Data entries
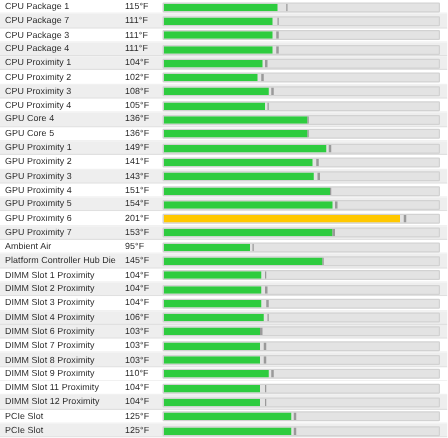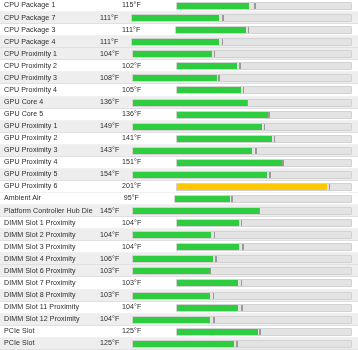--- a/index.html
+++ b/index.html
@@ -23,7 +23,7 @@
     min-height:0;
     position:relative;
   }
-  .row.odd{background:#ffffff;gap:22px;}
+  .row.odd{background:#ffffff;}
   .row.even{background:#eeeeee;}
   .row::after{
     content:"";position:absolute;left:0;right:0;bottom:0;height:1px;

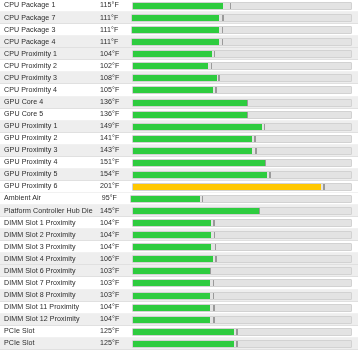--- a/index.html
+++ b/index.html
@@ -42,8 +42,7 @@
   }
   .value{
     flex:0 0 30px;
-    text-align:right;
-    padding-right:13px;
+    padding-right:3px;
     font-size:7.1px;
     line-height:1;
     color:#2b2b2b;

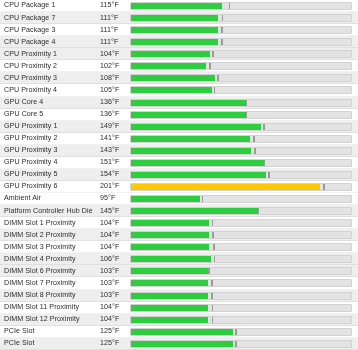--- a/index.html
+++ b/index.html
@@ -242,6 +242,16 @@
         </div>
       </div>
     </div>
+    <div class="row even">
+      <div class="label">GPU Proximity 7</div>
+      <div class="value">153°F</div>
+      <div class="bar-cell">
+        <div class="track">
+          <div class="fill" style="width: 61.5%;"></div>
+          <div class="peak" style="left: 61.5%;"></div>
+        </div>
+      </div>
+    </div>
     <div class="row odd">
       <div class="label">Ambient Air</div>
       <div class="value">95°F</div>

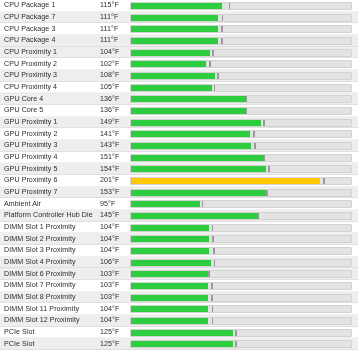--- a/index.html
+++ b/index.html
@@ -343,6 +343,16 @@
       </div>
     </div>
     <div class="row odd">
+      <div class="label">DIMM Slot 9 Proximity</div>
+      <div class="value">110°F</div>
+      <div class="bar-cell">
+        <div class="track">
+          <div class="fill" style="width: 38.2%;"></div>
+          <div class="peak" style="left: 39.1%;"></div>
+        </div>
+      </div>
+    </div>
+    <div class="row odd">
       <div class="label">DIMM Slot 11 Proximity</div>
       <div class="value">104°F</div>
       <div class="bar-cell">

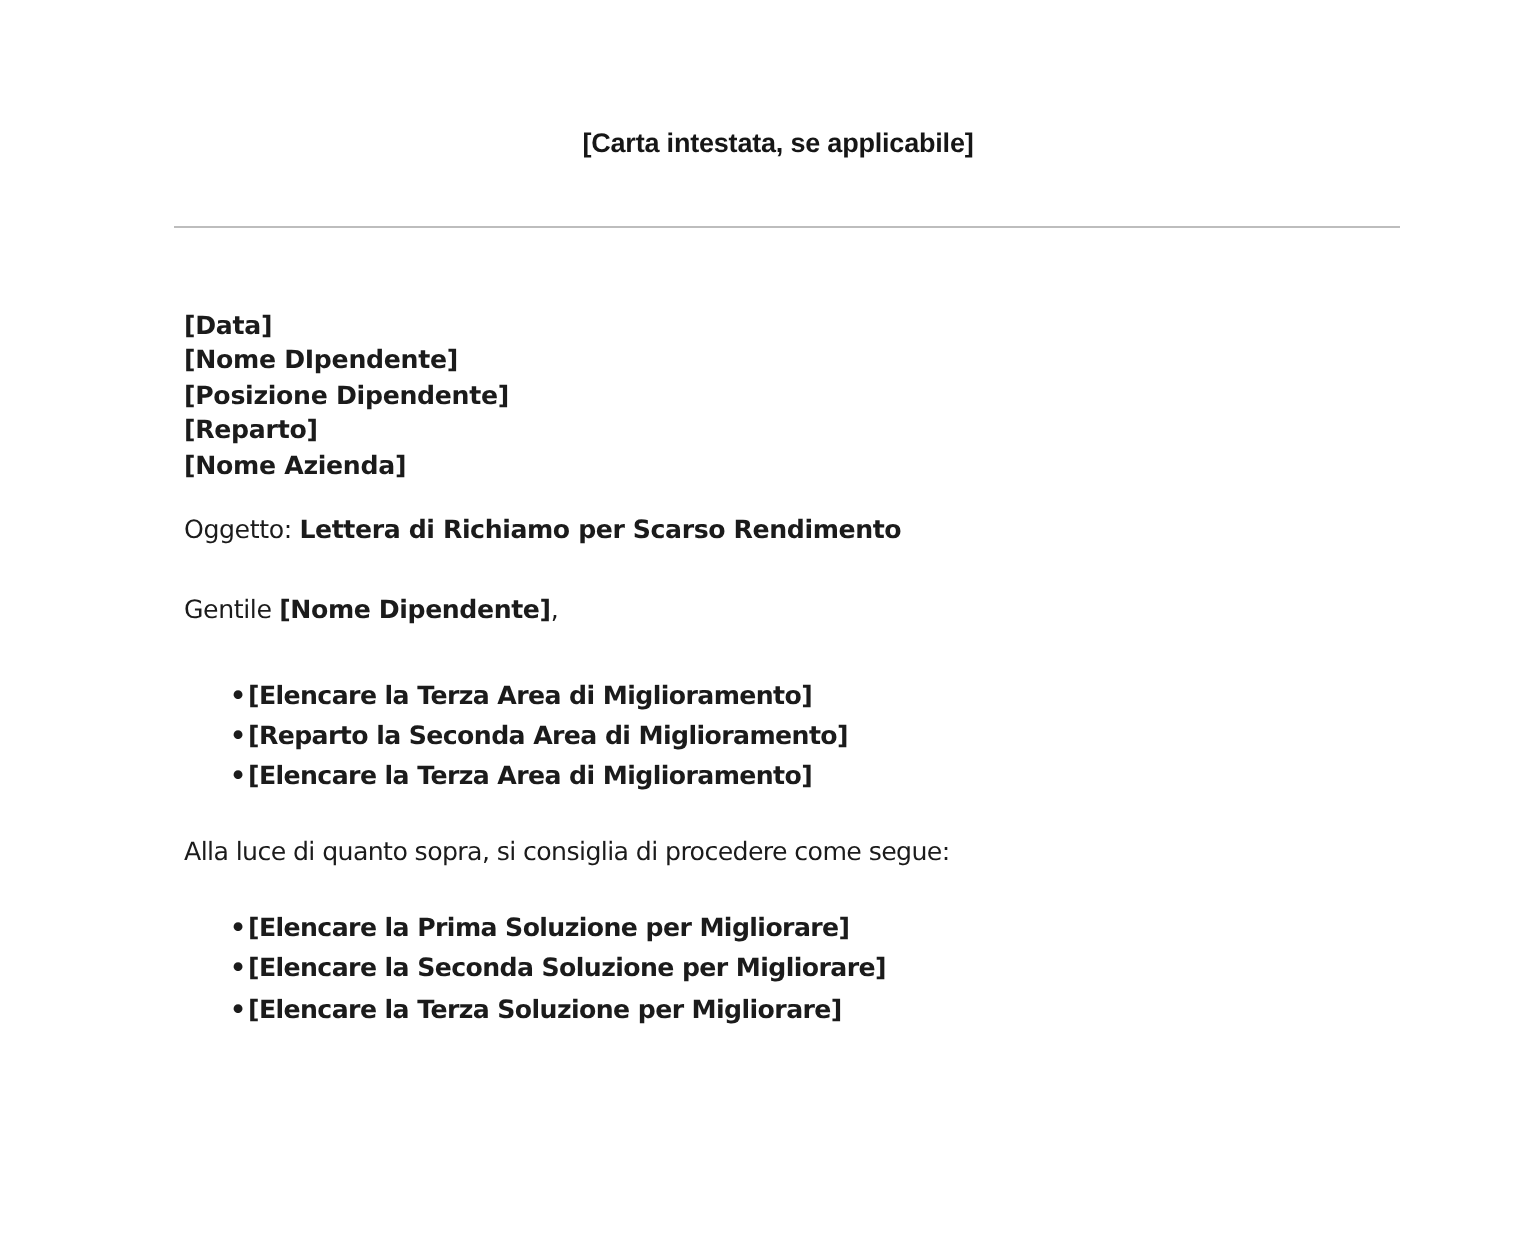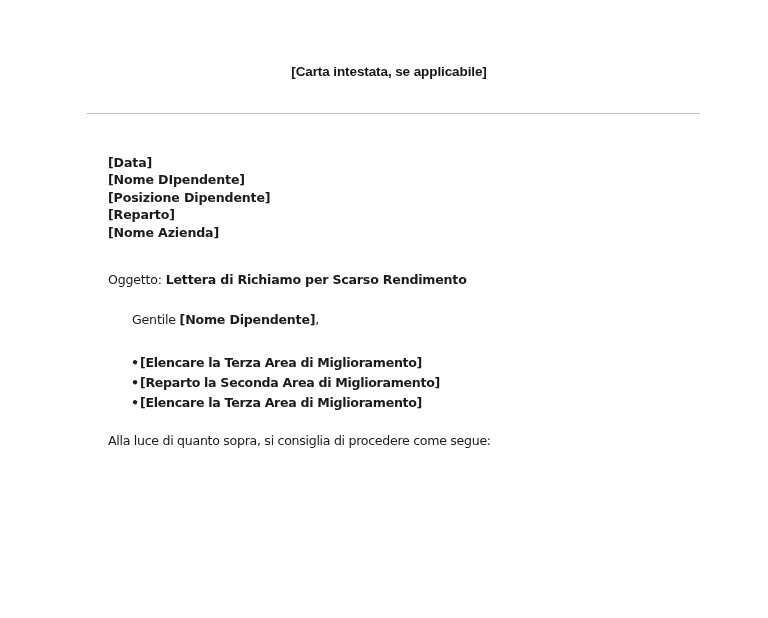--- a/index.html
+++ b/index.html
@@ -37,7 +37,7 @@
     }
     .content {
       position: absolute;
-      left: 108px;
+      left: 92px;
       top: 154px;
       width: 573px;
       font-size: 12.6px;

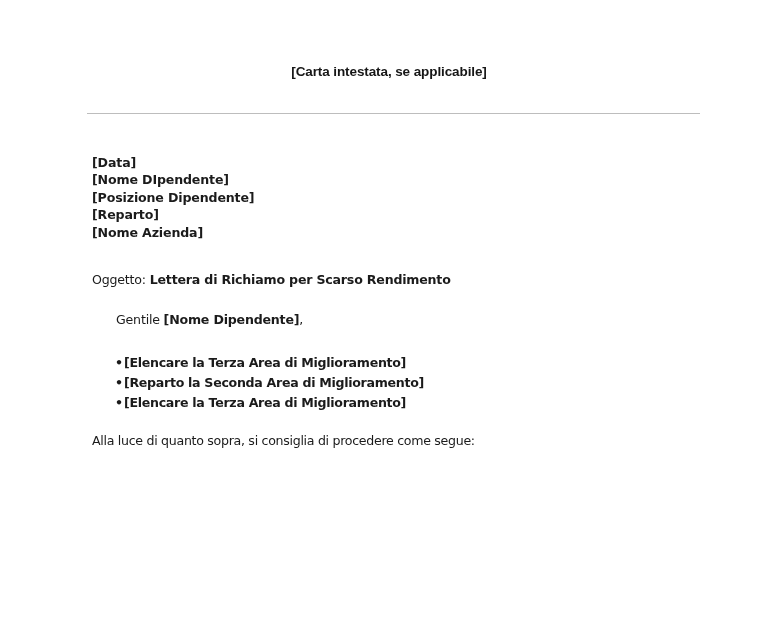--- a/index.html
+++ b/index.html
@@ -53,7 +53,7 @@
       white-space: nowrap;
     }
     .subject {
-      margin-top: 30px;
+      margin-top: 15px;
       letter-spacing: -0.2px;
       white-space: nowrap;
     }

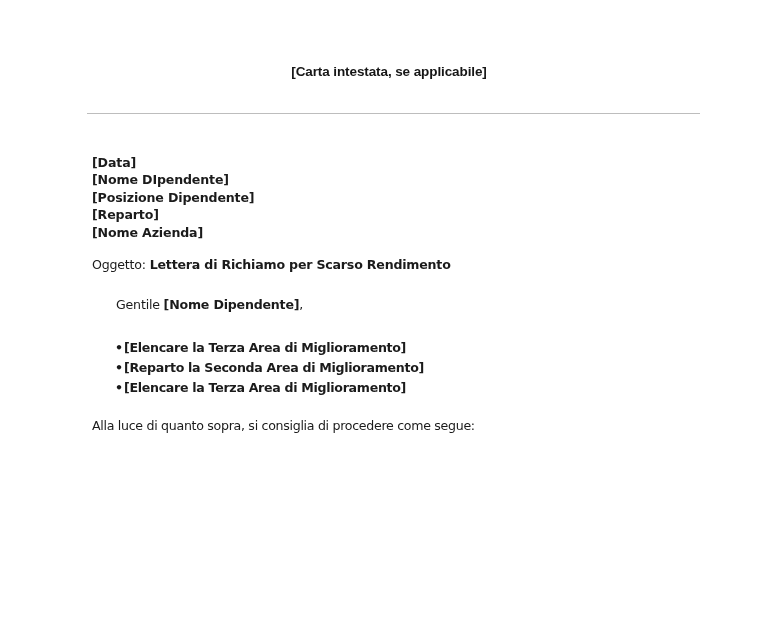--- a/index.html
+++ b/index.html
@@ -61,7 +61,6 @@
       margin-top: 23px;
       letter-spacing: -0.2px;
       white-space: nowrap;
-      margin-left: 24px;
     }
     .bold {
       font-weight: bold;

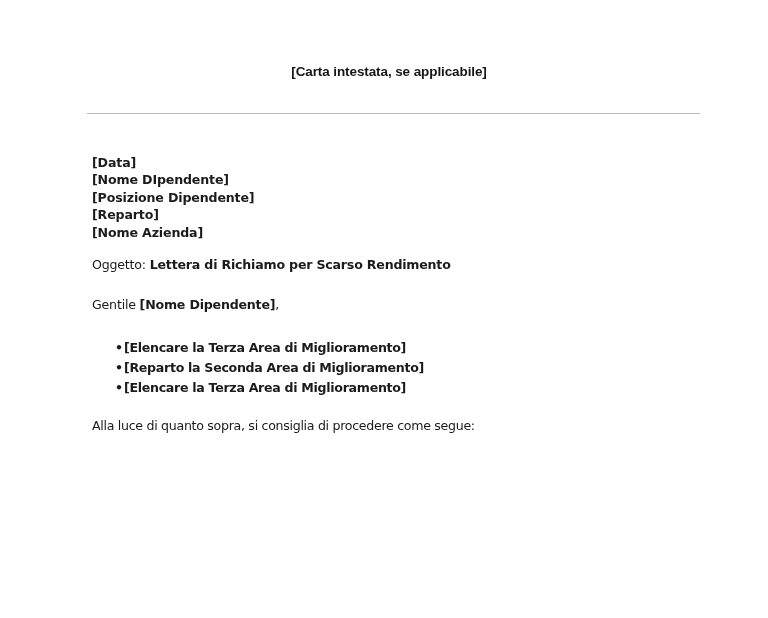--- a/index.html
+++ b/index.html
@@ -129,6 +129,11 @@
 
   <div class="transition">Alla luce di quanto sopra, si consiglia di procedere come segue:</div>
 
+  <ul class="list second">
+    <li><span class="bullet">•</span><span>[Elencare la Prima Soluzione per Migliorare]</span></li>
+    <li><span class="bullet">•</span><span>[Elencare la Seconda Soluzione per Migliorare]</span></li>
+    <li><span class="bullet">•</span><span>[Elencare la Terza Soluzione per Migliorare]</span></li>
+  </ul>
 
 </div>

**ASSIGNMENT:** Work out the count of lines in the data above containing the string "fill". Give it alone.

**YOUR SOLUTION:** 2